Les poules (suite)

Quand je vois l’activité incessante de nos poules toute la journée, j’ai du mal à imaginer  des poules  parquées dans des cages leur vie durant dans les élevages en batterie.

En effet, une poule ça n’arrête jamais. Elles grattent, elles courent, elles se chamaillent, elles pondent aussi bien sûr. Elles adorent se rouler dans la poussière, chez nous le pré est plein des trous qu’elles ont creusés pour se rouler dedans. Je  mets parfois de la cendre de bois dans un des  trous et elles y font de bons séjours. Elles  font voler la cendre tout autour d’elles en se secouant et en agitant les ailes. Sans doute est ce pour se débarrasser des parasites, mais elles ont l’air d’y prendre vraiment plaisir, comme nous avec les boues thermales …

Si  on prend le temps de les observer, on s’aperçoit vite qu’il y a une hiérarchie dans leur communauté. Quand on leur donne à manger on voit bien que certaines attendent que les « chefs » leur laissent une petite place pour s’approcher, même chose pour la ponte, certaines passent en premier sur le nid et les autres doivent se « retenir  »

Premier plan: 2 jeunes coqs, au fond le coq dominant .

Chez les coqs aussi et même encore plus la notion de hiérarchie est évidente. Quand vous élevez des poussins  s’il n’y a pas déjà de coq dominant, au bout de quelques mois l’un deux s’impose comme chef. Il devient plus gros, sa crête est plus rouge, ses plumes plus brillantes, il chante plus fort, il a un droit prioritaire sur les poules, etc. Et si vous éliminez le coq dominant, très rapidement un des autres mâles prend sa place. Les vraies bagarres sont rares car chacun sait très rapidement quelle est sa place dans la hiérarchie.

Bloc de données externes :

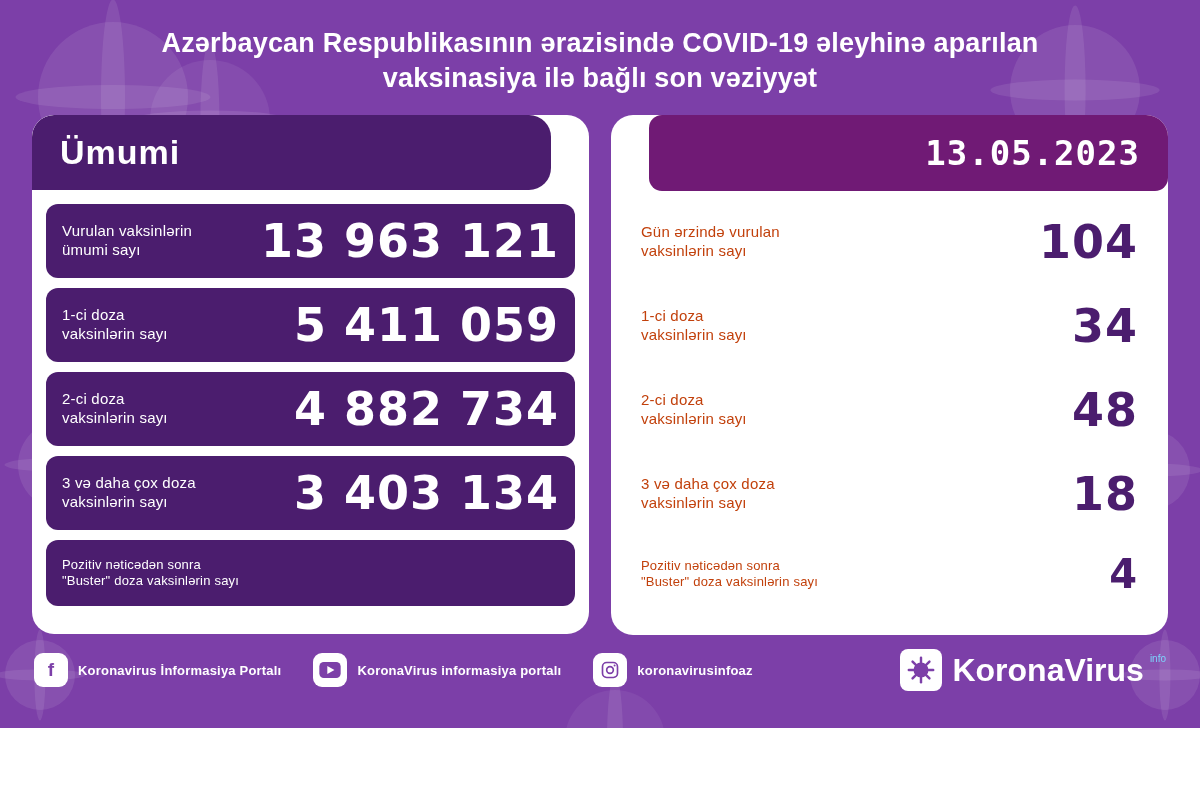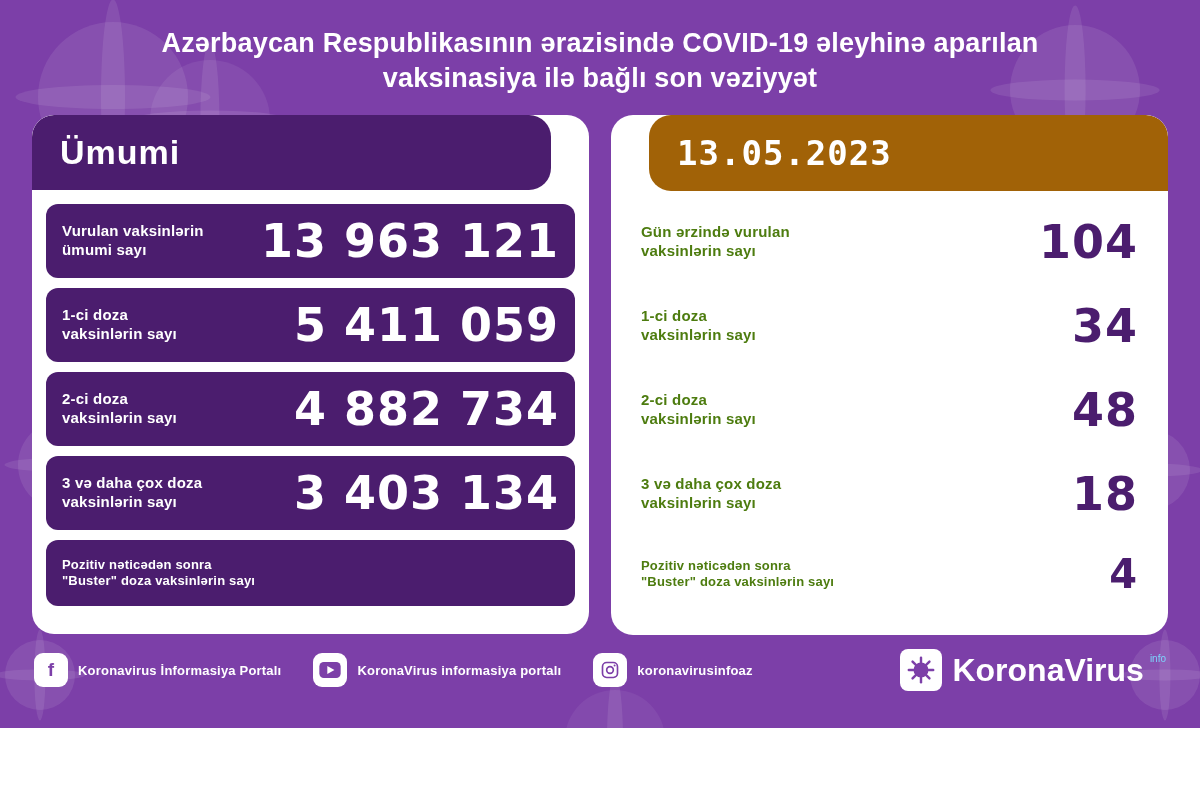--- a/index.html
+++ b/index.html
@@ -83,55 +83,56 @@
   .panel-title.left {
     background: #4b1d6e;
     font-size: 34px;
     border-top-left-radius: 22px;
     border-top-right-radius: 22px;
     border-bottom-right-radius: 22px;
     border-bottom-left-radius: 0;
     margin-right: 38px;
   }
   .panel-title.right {
-    background: #a16207;
+    background: #701a75;
     font-size: 34px;
-    text-align: left;
+    text-align: right;
     border-bottom-left-radius: 22px;
     border-bottom-right-radius: 0;
     border-top-left-radius: 22px;
     border-top-right-radius: 22px;
     margin-left: 38px;
     font-family: "DejaVu Sans Mono", monospace;
+    border-radius: 13px;
   }
   .rows { padding: 14px 14px 0 14px; }
 
   .row {
     display: flex;
     align-items: center;
     justify-content: space-between;
     border-radius: 12px;
     margin-bottom: 10px;
     padding: 10px 16px;
     min-height: 66px;
   }
   .row.dark { background: #4b1d6e; }
   .row.plain { background: #ffffff; }
 
   .row-label {
     font-size: 15px;
-    font-weight: bold;
+    font-weight: normal;
     line-height: 1.25;
     letter-spacing: 0.2px;
     white-space: pre-line;
     flex: 0 0 auto;
     max-width: 45%;
   }
   .row.dark .row-label { color: #ffffff; }
-  .row.plain .row-label { color: #4d7c0f; }
+  .row.plain .row-label { color: #c2410c; }
 
   .row-value {
     font-size: 46px;
     font-weight: bold;
     letter-spacing: 1px;
     font-family: "DejaVu Sans", sans-serif;
     text-align: right;
     flex: 1 1 auto;
   }
   .row.dark .row-value { color: #ffffff; }

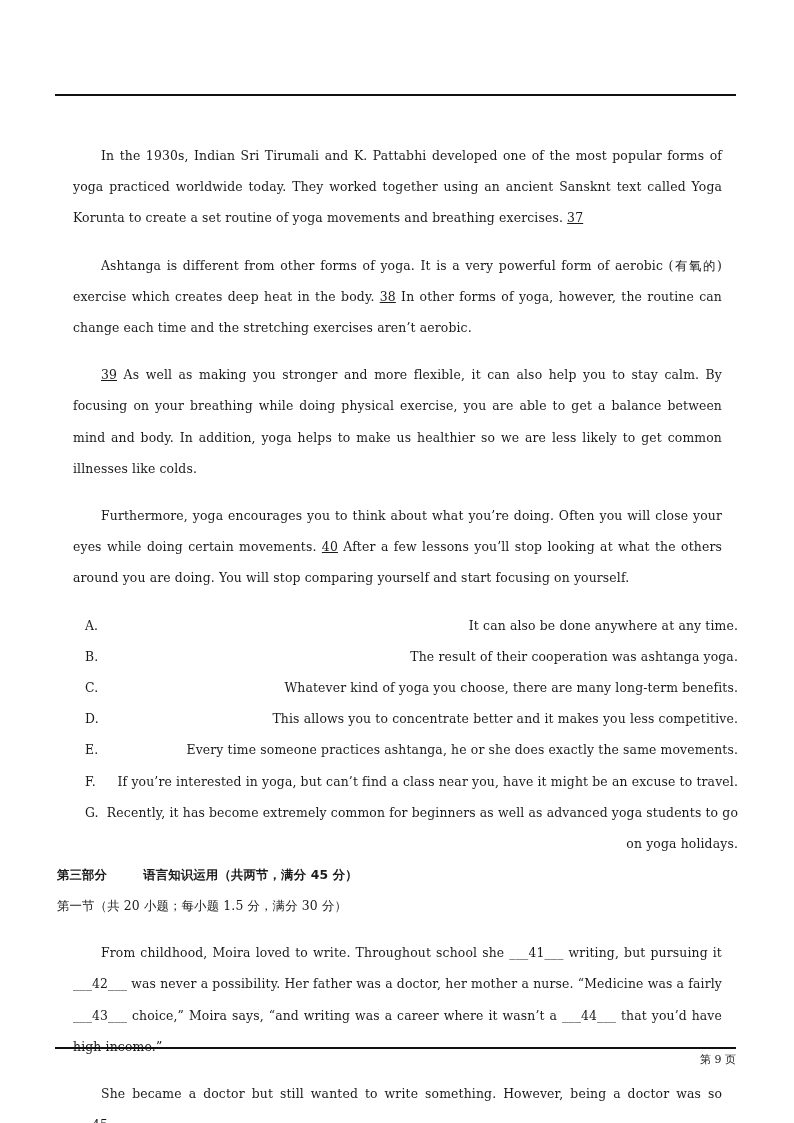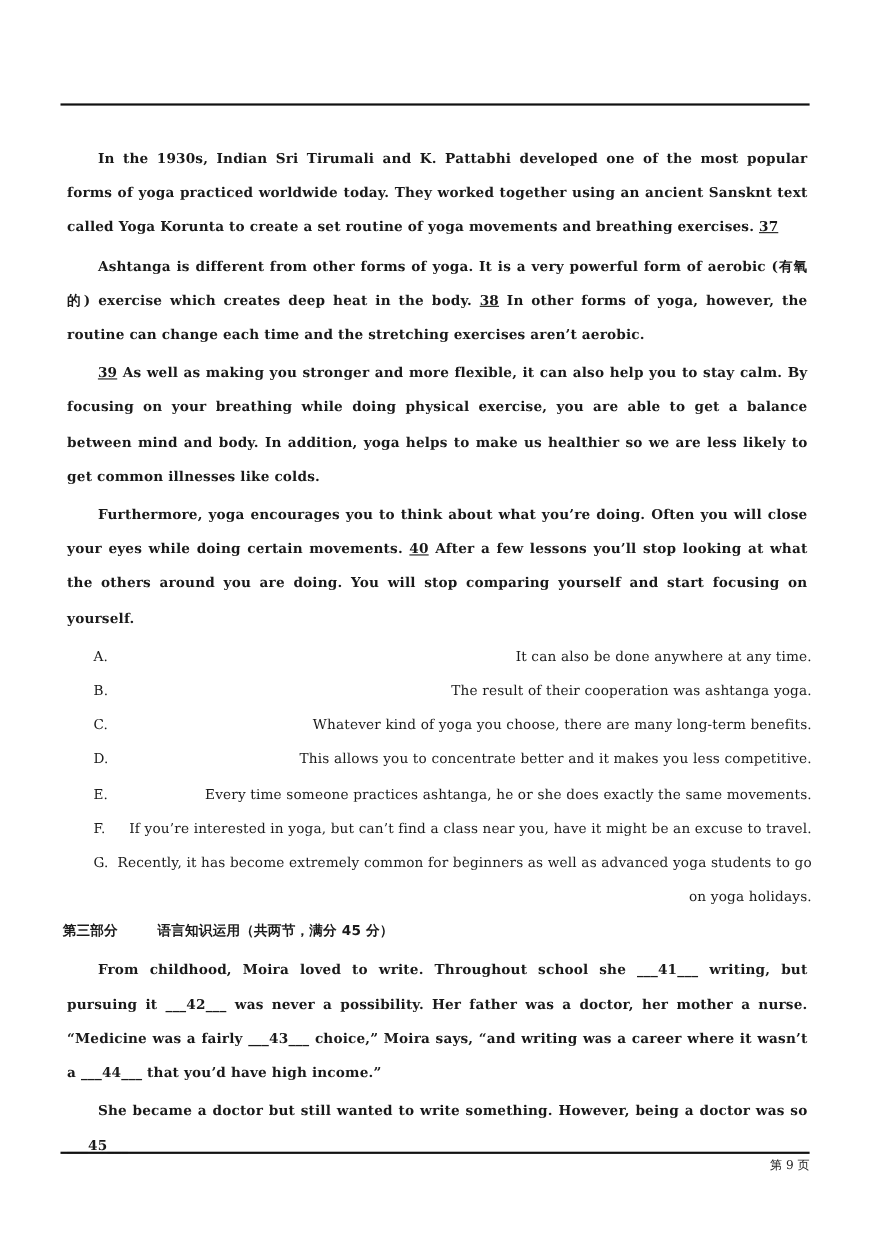--- a/index.html
+++ b/index.html
@@ -13,21 +13,21 @@
       background: #111;
     }
     .rule-bottom {
       position: absolute; left: 55px; top: 1047px; width: 681px; height: 2px;
       background: #111;
     }
     .content {
       position: absolute; left: 57px; top: 124px; width: 681px;
       font-size: 12.4px; letter-spacing: 0.15px;
     }
-    .para { line-height: 31.2px; text-align: justify; text-align-last: left; margin: 4px; font-weight: bold; }
+    .para { line-height: 31.2px; text-align: justify; text-align-last: left; margin: 16px; }
     .indent { text-indent: 28px; }
     .u { text-decoration: underline; }
     .opt { display: flex; line-height: 31.2px; padding-left: 28px; margin: 0; }
     .opt .letter { width: 21px; flex: 0 0 21px; }
     .opt .text { flex: 1; text-align: right; }
     .section-heading {
       font-family: "DejaVu Sans", "Liberation Sans", sans-serif;
       font-weight: bold; font-size: 12.4px; line-height: 31px; margin: 0;
     }
     .section-heading .gap { display: inline-block; width: 36px; }
@@ -78,20 +78,21 @@
         <span class="text">If you’re interested in yoga, but can’t find a class near you, have it might be an excuse to travel.</span>
       </p>
     <p class="opt">
         <span class="letter">G.</span>
         <span class="text">Recently, it has become extremely common for beginners as well as advanced yoga students to go on yoga holidays.</span>
       </p>
   </div>
 
   <p class="section-heading"><span>第三部分</span><span class="gap"></span><span>语言知识运用（共两节，满分 45 分）</span></p>
 
+  <p class="sub">第一节（共 20 小题；每小题 1.5 分，满分 30 分）</p>
 
 
   <p class="para indent">From childhood, Moira loved to write. Throughout school she ___41___ writing, but pursuing it ___42___ was never a possibility. Her father was a doctor, her mother a nurse. “Medicine was a fairly ___43___ choice,” Moira says, “and writing was a career where it wasn’t a ___44___ that you’d have high income.”</p>
 
   <p class="para indent">She became a doctor but still wanted to write something. However, being a doctor was so ___45___</p>
 
 </div>
 
 <div class="rule-bottom"></div>
 <div class="page-num">第 9 页</div>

Le coq dominant protège son groupe en poussant de grands cocoricos, en courant avec les ailes déployées. Il arrive immédiatement si un intrus s’approche.

Si un coq en colère peut être intimidant, une poule qui a des poussins l’est encore bien plus. Son instinct de protection est poussé à l’extrême. Elle n’hésitera pas à vous courir dessus si vous essayer de toucher ses poussins.

Qu’en est il de la couvaison?

Il n’est pas toujours facile d’avoir des poussins, il ne suffit pas d’avoir des œufs fécondés encore faut-il que les poules aient envie de couver!

Il semblerait que l’envie de couver dépend beaucoup de la race de poules. Cela varie aussi selon la saison, elles couvent plutôt au printemps qu’en hiver Il y a sans doute d’autres facteurs que je ne connais pas. Chez nous, les poules les plus enclines à couver sont les poulettes « nègres de soie »Alors, elles couvent puis élèvent les œufs que nous leur imposons. Elles ne font pas les difficiles et couvent aussi bien les œufs des autres poules que des œufs de pintade, dinde, etc. il faut juste adapter le nombre d’œuf à la taille des poules pour qu’elles arrivent à tous les recouvrir.

Une mère adoptive et ses poussins

Les volailles suivent la course du soleil et quand on dit se lever comme les poules ou au chant du coq, cela veut bien dire ce qu’il en est. Dès les premières lueurs, tous les volatiles s’agitent. Comme nous ne sommes pas très matinaux, elles s’impatientent à la porte du poulailler. Par contre l’été quand les jours sont les plus longs c’est nous qui devons attendre qu’elles veulent bien rentrer se coucher. Elles dorment en hauteur, serrées les unes contre les autres.L’année dernière, certaines dormaient à plus de 2m de haut peut être pas acceptées au dortoir commun!

dérangés en pleine nuit!

Avoir des volailles permet aussi d’avoir du fumier gratuit pour amender le jardin. Ce fumier est très fort et ne doit pas être utilisé pur. Dom le saupoudre sur le terrain avant de greliner ou bien le mélange dans son tas de compost en formation. Ce fumier, très riche a un effet “coup de fouet”,il est plein d’azote.

 

Malgré de bon soins journaliers ,pas d’œuf en chocolat cette année encore!